We need to stop using as many plastics — particularly the single-use variety —and where it’s unavoidable, ensure they are re-used, recycled well without causing toxic emissions, and don’t end up in waterways and seas. We also need to reduce pollution runoff from agricultural and other activities on land before life in the ocean suffocates.

Replenishing ocean life by creating the equivalent of national parks at sea (marine reserves or marine parks) will also be critical for a vibrant ocean, poverty alleviation and food security. Today less than 2% of the ocean is fully protected. Emerging science estimates that more than 30% should be safeguarded.

The cost of protecting 30% of the ocean has been estimated at roughly
US$223-228 billion. This figure may sound high, but the financial returns are estimated to be far higher with benefits ranging from US$490 billion and 150,000 full-time jobs, to US$920 billion and over 180,000 jobs by 20501[1].

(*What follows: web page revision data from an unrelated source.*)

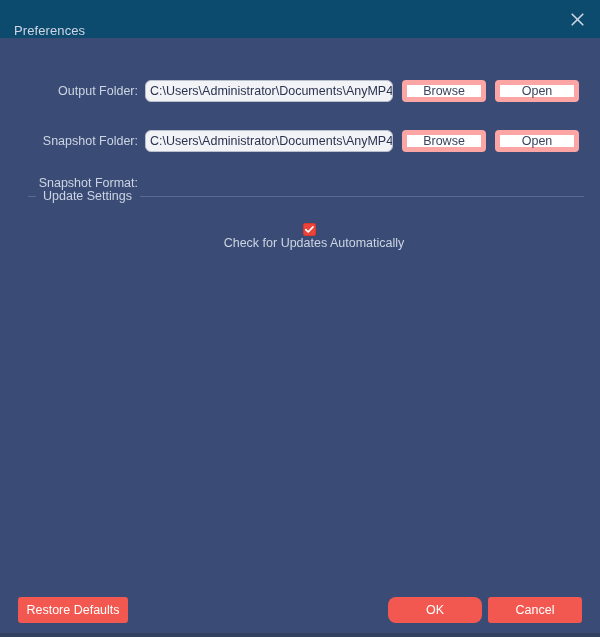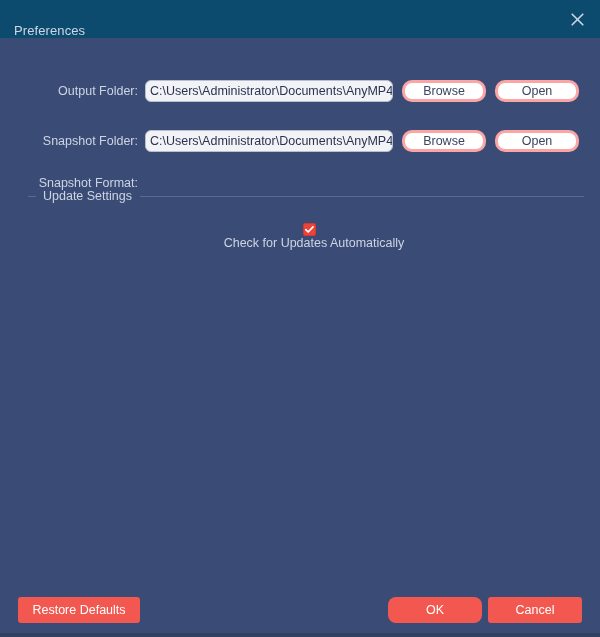--- a/index.html
+++ b/index.html
@@ -161,22 +161,22 @@
     display: flex;
     align-items: center;
     outline: none;
   }
 
   .btn-light {
     height: 22px;
     width: 84px;
     margin-left: 9px;
     background: #ffffff;
-    border: 3px solid #fca5a5;
-    border-radius: 10px;
+    border: 5px solid #fca5a5;
+    border-radius: 4px;
     color: #3c4560;
     font-size: 12.5px;
     font-family: "Liberation Sans", sans-serif;
     cursor: pointer;
     display: flex;
     align-items: center;
     justify-content: center;
     box-sizing: border-box;
     padding: 0;
   }
@@ -250,21 +250,21 @@
     border-radius: 3px;
     color: #ffffff;
     font-size: 12.5px;
     font-family: "Liberation Sans", sans-serif;
     cursor: pointer;
     display: flex;
     align-items: center;
     justify-content: center;
     padding: 0;
   }
-  #restore-defaults { left: 18px;  width: 122px; }
+  #restore-defaults { left: 18px;  width: 110px; }
   #ok-button        { left: 388px; width: 94px; border-radius: 8px; }
   #cancel-button    { left: 488px; width: 94px; }
 
   .bottom-strip {
     position: absolute;
     left: 0;
     right: 0;
     bottom: 0;
     height: 4px;
     background: #31415f;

It is therefore essential that development models promote sustaining marine life, in particular the huge financial and environmental benefits that can be gained from long-term protection, rather than short-term extraction.

We can still restore the health of the ocean. We can rebuild and regenerate it. In fact, the ocean’s ability to replenish itself is amazing. Helping the ocean to regenerate is beneficial for marine life and creates benefits beyond borders and across economies.

We may be able to trade and travel over a dead ocean; but we need a living ocean to drive that trade and to provide food, employment, water, air, tourism and inspiration.

Failure is not an option when there is so much at stake.

CalltoResp_K.Sack 2 - Photo Credit - Wolcott Henry - Oceans Unite
©Wolcott Henry / Ocean Unite


[1]
http://ivm.vu.nl/en/news-and-agenda/news/2015/Benefits-of-expanding-marine-protected-areas.asp

 

Karen Sack has over 20 years of experience leading efforts by major international non-governmental organizations to conserve and protect ocean life around the world.  She was one of the initiators of the Global Ocean Commission.